Client Number — Enter the nine-digit client/recipient number.

From — Check the appropriate TP/BP box or enter the type program/base plan from which the client transferred, if the adjustment is due to a program transfer.

To — Check the box labeled TP 14/BP 10, or check the other box and enter the TP/BP to which client transferred (if other than TP 14/BP 10).

Effective Date — Enter the date that the new coverage should begin.

Date 1000-B Submitted — Enter the date Form H1000-B was processed.

Adjustment Dates Needed — Enter the beginning and ending dates (from/through) for which an adjustment is required on the eligibility file (i.e., dates prior to the effective date of the Form H1000-B sequence reflecting the program transfer coverage). Example: 08/20/97 through 09/30/97

Other Corrections — Enter the information to be used to correct other data on the eligibility file (for example, correction of a validated SSN, medical effective date, etc.). Please keep comments/explanations brief.

Reason(s) for Request — Mark the appropriate box indicating that a Data Integrity correction is being requested due to:

  • Coverage is being changed due to a decision by the hearing officer and coverage cannot be added by completing Form H1000-A/B. Provide a copy of the hearing officer's final decision and order.
  • Three months prior benefits were not included on the application with ongoing eligibility and coverage cannot be added by completing Form H1000-A/B.
  • Initial coverage was not provided from application month and coverage cannot be added by completing Form H1000-A/B.
  • Coverage must be added for the months preceding the Form H1000-B effective date of a program transfer.
  • Use "Other" for any situation not listed and/or to provide additional comments/information to Data Integrity staff. There are a maximum of three lines available for comments/information.

Reminder: Addition of coverage should be completed using Form H1000-A or Form H1000-B whenever possible. This allows benefits to become immediately available to the client.

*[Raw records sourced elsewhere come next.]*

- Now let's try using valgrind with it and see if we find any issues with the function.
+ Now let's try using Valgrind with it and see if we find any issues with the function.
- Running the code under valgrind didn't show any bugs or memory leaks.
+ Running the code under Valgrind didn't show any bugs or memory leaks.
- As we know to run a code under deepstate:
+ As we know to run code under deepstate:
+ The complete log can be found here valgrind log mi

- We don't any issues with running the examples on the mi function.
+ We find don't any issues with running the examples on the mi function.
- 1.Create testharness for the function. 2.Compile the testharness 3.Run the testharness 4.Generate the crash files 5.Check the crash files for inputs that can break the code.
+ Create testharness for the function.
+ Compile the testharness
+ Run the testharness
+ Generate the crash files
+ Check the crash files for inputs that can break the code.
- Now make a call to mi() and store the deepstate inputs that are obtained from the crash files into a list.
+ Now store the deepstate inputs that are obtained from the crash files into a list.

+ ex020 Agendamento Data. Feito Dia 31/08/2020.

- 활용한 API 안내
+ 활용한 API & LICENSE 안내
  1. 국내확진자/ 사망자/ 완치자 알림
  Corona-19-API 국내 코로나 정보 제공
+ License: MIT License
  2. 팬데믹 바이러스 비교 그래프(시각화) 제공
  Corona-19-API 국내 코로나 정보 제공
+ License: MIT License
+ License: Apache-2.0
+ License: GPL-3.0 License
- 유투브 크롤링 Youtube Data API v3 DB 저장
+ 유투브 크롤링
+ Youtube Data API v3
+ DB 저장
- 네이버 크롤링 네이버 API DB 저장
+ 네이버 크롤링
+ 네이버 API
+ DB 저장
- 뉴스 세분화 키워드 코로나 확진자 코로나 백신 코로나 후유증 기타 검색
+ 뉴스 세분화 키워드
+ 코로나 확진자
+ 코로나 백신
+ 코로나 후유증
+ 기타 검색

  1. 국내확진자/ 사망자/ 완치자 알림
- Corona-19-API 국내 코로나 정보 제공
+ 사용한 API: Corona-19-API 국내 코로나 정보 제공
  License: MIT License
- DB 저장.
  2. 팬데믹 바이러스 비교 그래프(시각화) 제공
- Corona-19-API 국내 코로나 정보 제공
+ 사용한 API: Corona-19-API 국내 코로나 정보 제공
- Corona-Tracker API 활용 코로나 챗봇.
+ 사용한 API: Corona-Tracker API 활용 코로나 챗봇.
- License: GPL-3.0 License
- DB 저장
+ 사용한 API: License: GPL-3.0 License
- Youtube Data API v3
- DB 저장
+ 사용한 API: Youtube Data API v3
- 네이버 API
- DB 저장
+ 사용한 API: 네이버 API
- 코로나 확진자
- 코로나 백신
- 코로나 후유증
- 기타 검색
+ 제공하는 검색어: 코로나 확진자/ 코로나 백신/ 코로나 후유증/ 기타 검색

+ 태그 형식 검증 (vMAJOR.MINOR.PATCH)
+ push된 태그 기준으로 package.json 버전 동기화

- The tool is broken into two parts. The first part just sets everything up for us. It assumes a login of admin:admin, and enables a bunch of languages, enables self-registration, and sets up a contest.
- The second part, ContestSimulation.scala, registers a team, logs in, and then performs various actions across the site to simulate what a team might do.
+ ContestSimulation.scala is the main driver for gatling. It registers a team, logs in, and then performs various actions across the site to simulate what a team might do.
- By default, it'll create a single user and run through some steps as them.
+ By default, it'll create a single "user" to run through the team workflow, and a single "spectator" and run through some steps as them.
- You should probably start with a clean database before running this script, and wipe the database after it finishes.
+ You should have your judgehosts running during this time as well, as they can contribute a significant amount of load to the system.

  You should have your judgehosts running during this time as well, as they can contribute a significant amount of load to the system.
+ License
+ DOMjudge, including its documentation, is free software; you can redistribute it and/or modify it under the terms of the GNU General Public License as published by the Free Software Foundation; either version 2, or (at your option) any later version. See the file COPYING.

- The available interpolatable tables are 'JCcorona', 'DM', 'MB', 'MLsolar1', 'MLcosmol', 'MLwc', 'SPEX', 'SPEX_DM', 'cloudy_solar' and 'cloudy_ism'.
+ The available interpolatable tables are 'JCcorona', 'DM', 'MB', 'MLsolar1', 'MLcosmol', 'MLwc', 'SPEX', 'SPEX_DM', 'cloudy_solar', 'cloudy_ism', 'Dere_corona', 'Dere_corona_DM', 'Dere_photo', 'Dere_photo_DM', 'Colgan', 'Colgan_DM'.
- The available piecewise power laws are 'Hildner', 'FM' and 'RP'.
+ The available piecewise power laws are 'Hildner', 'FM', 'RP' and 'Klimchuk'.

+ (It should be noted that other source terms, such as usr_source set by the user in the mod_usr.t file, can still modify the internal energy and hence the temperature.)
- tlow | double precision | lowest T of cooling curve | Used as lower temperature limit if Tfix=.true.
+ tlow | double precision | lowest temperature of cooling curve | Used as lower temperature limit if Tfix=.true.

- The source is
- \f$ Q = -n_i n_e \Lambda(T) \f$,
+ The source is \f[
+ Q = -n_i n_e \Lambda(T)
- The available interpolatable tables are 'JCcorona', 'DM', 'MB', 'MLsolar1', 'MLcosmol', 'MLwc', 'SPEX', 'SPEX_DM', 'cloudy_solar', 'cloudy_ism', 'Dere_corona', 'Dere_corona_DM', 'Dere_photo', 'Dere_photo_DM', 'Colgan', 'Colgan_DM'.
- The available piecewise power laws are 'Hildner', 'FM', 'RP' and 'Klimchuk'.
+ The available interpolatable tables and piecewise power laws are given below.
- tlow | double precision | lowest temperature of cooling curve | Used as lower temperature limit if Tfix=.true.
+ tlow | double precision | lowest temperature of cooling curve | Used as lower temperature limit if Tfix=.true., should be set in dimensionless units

Applied Income Adjustments — The MEPD specialist enters any required retroactive applied income adjustments into the Service Authorization System (SAS). The MEPD specialist also sends Form H1259, Correction of Applied Income, to the client and to the facility.

TO BE COMPLETED BY DATA INTEGRITY

Data Integrity will not return Form H1270 to the MEPD specialist confirming completion of a force change, except in instances where the requested change could not be made.

When a change to the client record cannot be made exactly as requested, Data Integrity will notify the MEPD specialist of the change that was made and the date (MM/DD/YY) the correction was made.

Comments — If the requested action cannot be taken, Data Integrity enters an explanation.

Name/Signature — Data Integrity — Data Integrity staff sign/type name on this form before returning the form to the MEPD specialist.

Date — Data Integrity staff enter the date (MM/DD/YY) of the above signature.